(Stored items)
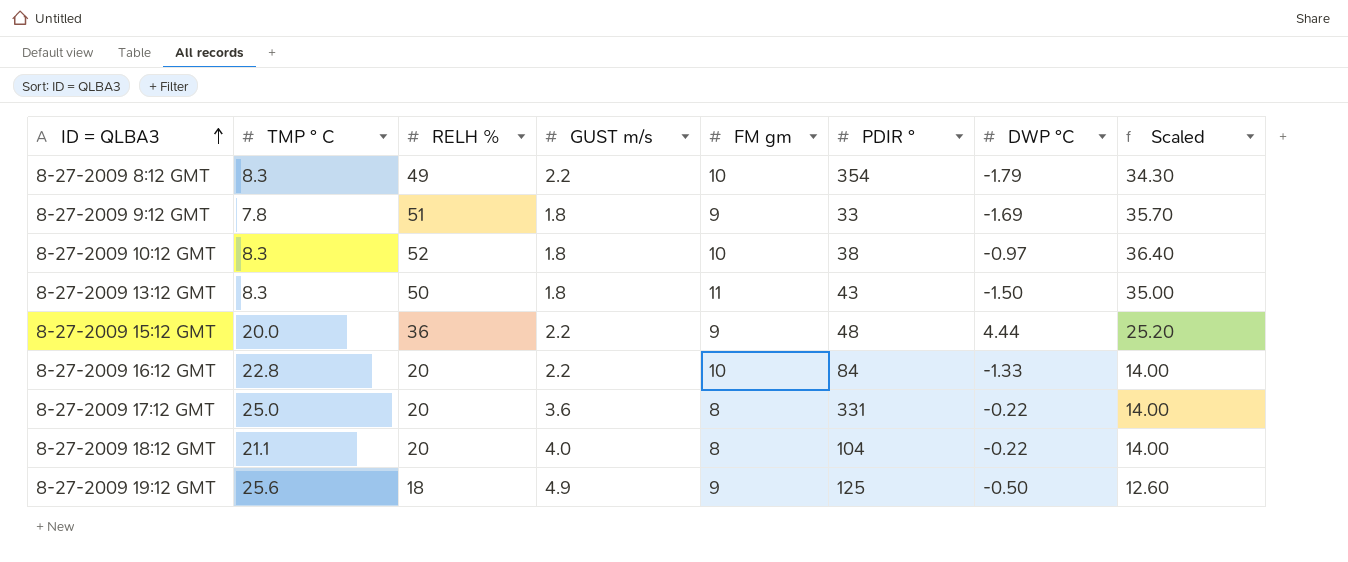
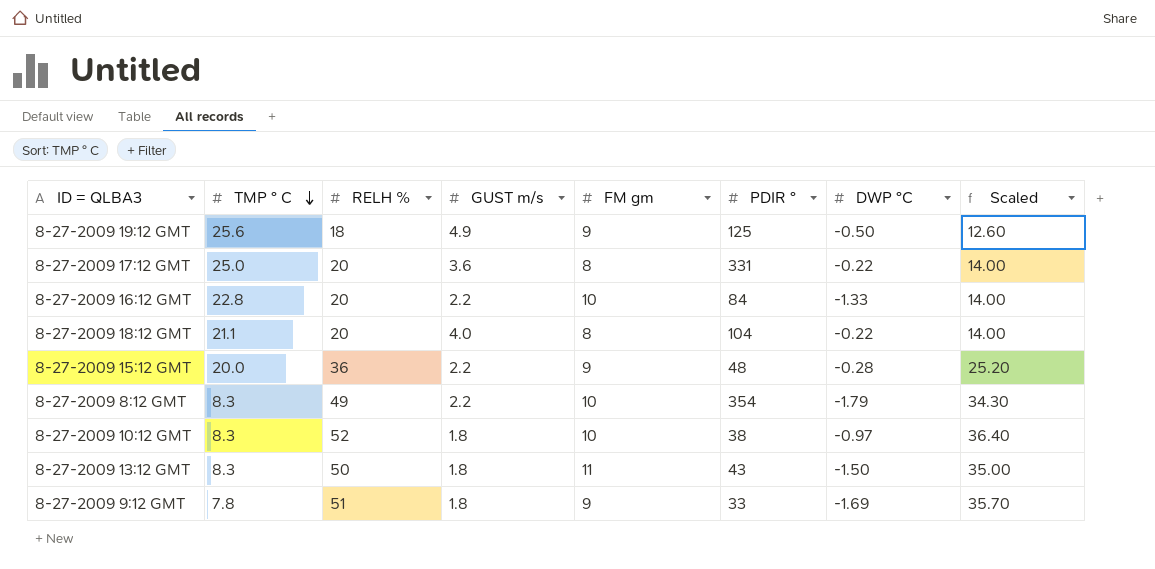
row order: ID = QLBA3 ascending -> TMP ° C descending
8-27-2009 15:12 GMT | DWP °C: 4.44 -> -0.28

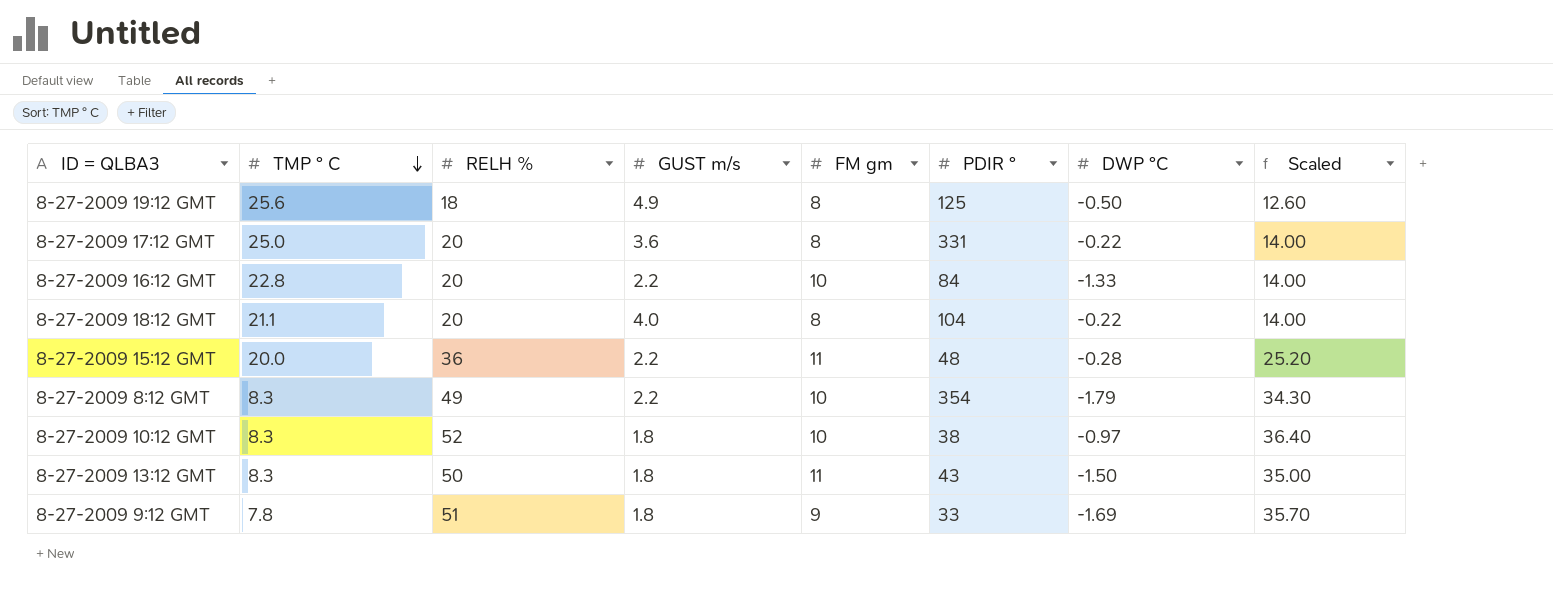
8-27-2009 19:12 GMT | FM gm: 9 -> 8
8-27-2009 15:12 GMT | FM gm: 9 -> 11

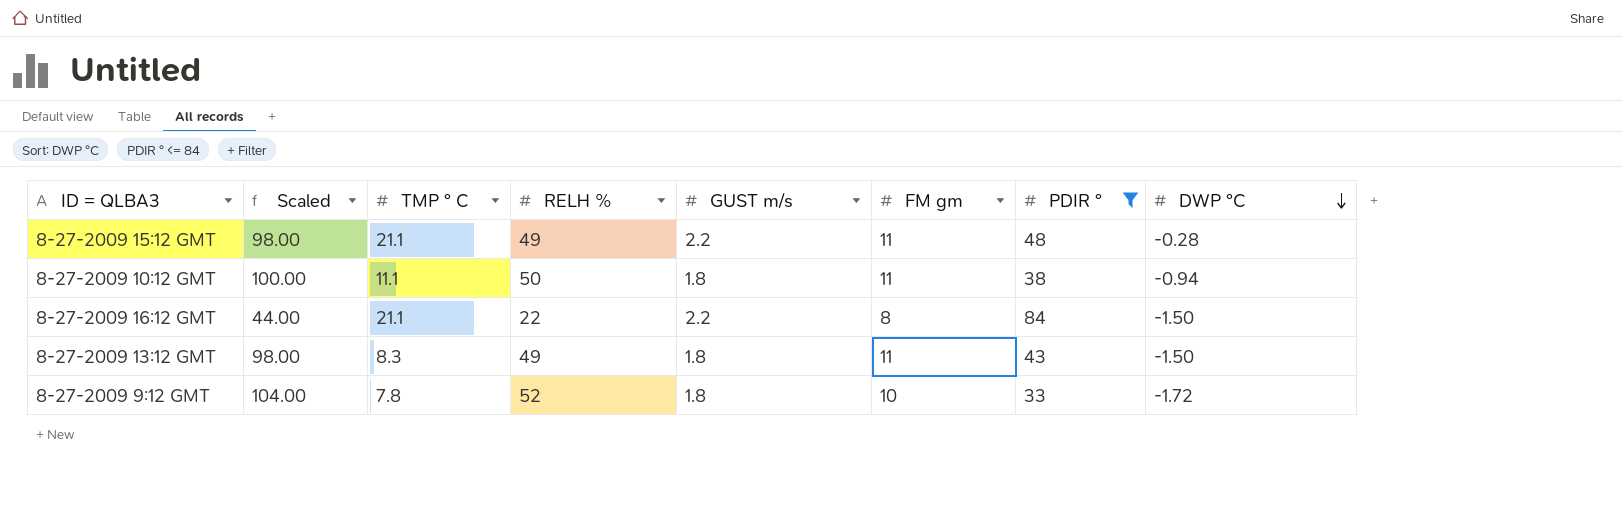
filter: none -> PDIR ° <= 84
row order: TMP ° C descending -> DWP °C descending
column Scaled | formula: [RELH %] * 0.7 -> [RELH %] * 2
column Scaled | position: 8 -> 2
8-27-2009 15:12 GMT | TMP ° C: 20.0 -> 21.1
8-27-2009 15:12 GMT | RELH %: 36 -> 49
8-27-2009 10:12 GMT | TMP ° C: 8.3 -> 11.1
8-27-2009 10:12 GMT | RELH %: 52 -> 50
8-27-2009 10:12 GMT | FM gm: 10 -> 11
8-27-2009 10:12 GMT | DWP °C: -0.97 -> -0.94
8-27-2009 16:12 GMT | TMP ° C: 22.8 -> 21.1
8-27-2009 16:12 GMT | RELH %: 20 -> 22
8-27-2009 16:12 GMT | FM gm: 10 -> 8
8-27-2009 16:12 GMT | DWP °C: -1.33 -> -1.50
8-27-2009 13:12 GMT | RELH %: 50 -> 49
8-27-2009 9:12 GMT | RELH %: 51 -> 52
8-27-2009 9:12 GMT | FM gm: 9 -> 10
8-27-2009 9:12 GMT | DWP °C: -1.69 -> -1.72

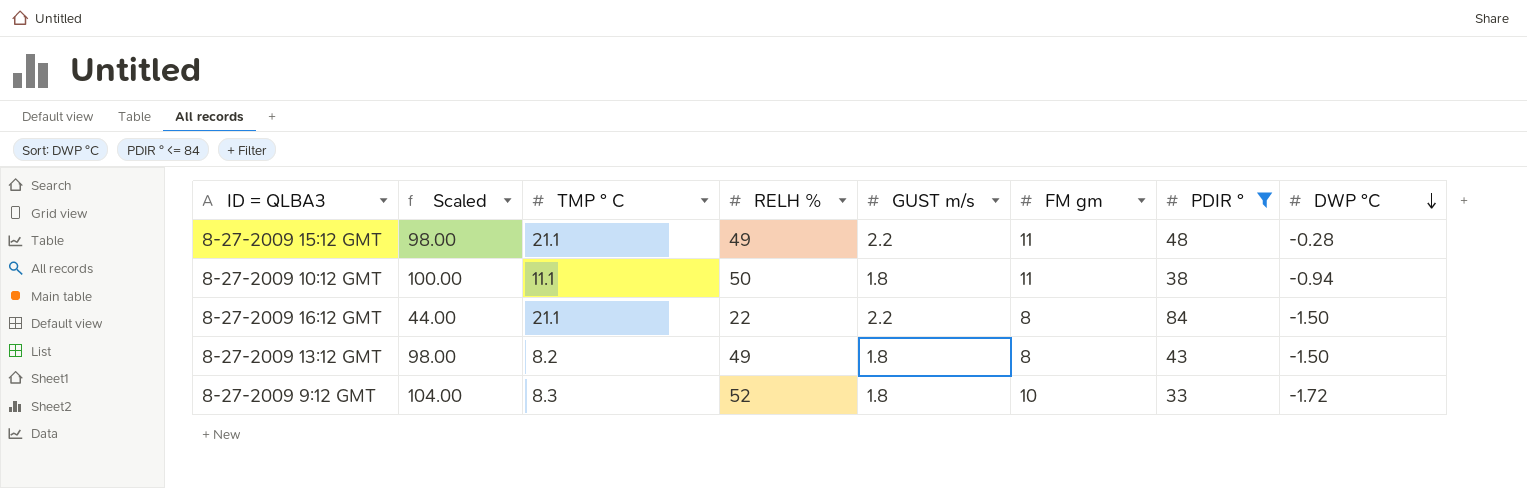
8-27-2009 13:12 GMT | TMP ° C: 8.3 -> 8.2
8-27-2009 13:12 GMT | FM gm: 11 -> 8
8-27-2009 9:12 GMT | TMP ° C: 7.8 -> 8.3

- YOUR GOAL -
Write out the data above in full and exactly, but not the pictures.

- TASK RESULT -
row order: ID = QLBA3 ascending -> TMP ° C descending
8-27-2009 15:12 GMT | DWP °C: 4.44 -> -0.28

8-27-2009 19:12 GMT | FM gm: 9 -> 8
8-27-2009 15:12 GMT | FM gm: 9 -> 11

filter: none -> PDIR ° <= 84
row order: TMP ° C descending -> DWP °C descending
column Scaled | formula: [RELH %] * 0.7 -> [RELH %] * 2
column Scaled | position: 8 -> 2
8-27-2009 15:12 GMT | TMP ° C: 20.0 -> 21.1
8-27-2009 15:12 GMT | RELH %: 36 -> 49
8-27-2009 10:12 GMT | TMP ° C: 8.3 -> 11.1
8-27-2009 10:12 GMT | RELH %: 52 -> 50
8-27-2009 10:12 GMT | FM gm: 10 -> 11
8-27-2009 10:12 GMT | DWP °C: -0.97 -> -0.94
8-27-2009 16:12 GMT | TMP ° C: 22.8 -> 21.1
8-27-2009 16:12 GMT | RELH %: 20 -> 22
8-27-2009 16:12 GMT | FM gm: 10 -> 8
8-27-2009 16:12 GMT | DWP °C: -1.33 -> -1.50
8-27-2009 13:12 GMT | RELH %: 50 -> 49
8-27-2009 9:12 GMT | RELH %: 51 -> 52
8-27-2009 9:12 GMT | FM gm: 9 -> 10
8-27-2009 9:12 GMT | DWP °C: -1.69 -> -1.72

8-27-2009 13:12 GMT | TMP ° C: 8.3 -> 8.2
8-27-2009 13:12 GMT | FM gm: 11 -> 8
8-27-2009 9:12 GMT | TMP ° C: 7.8 -> 8.3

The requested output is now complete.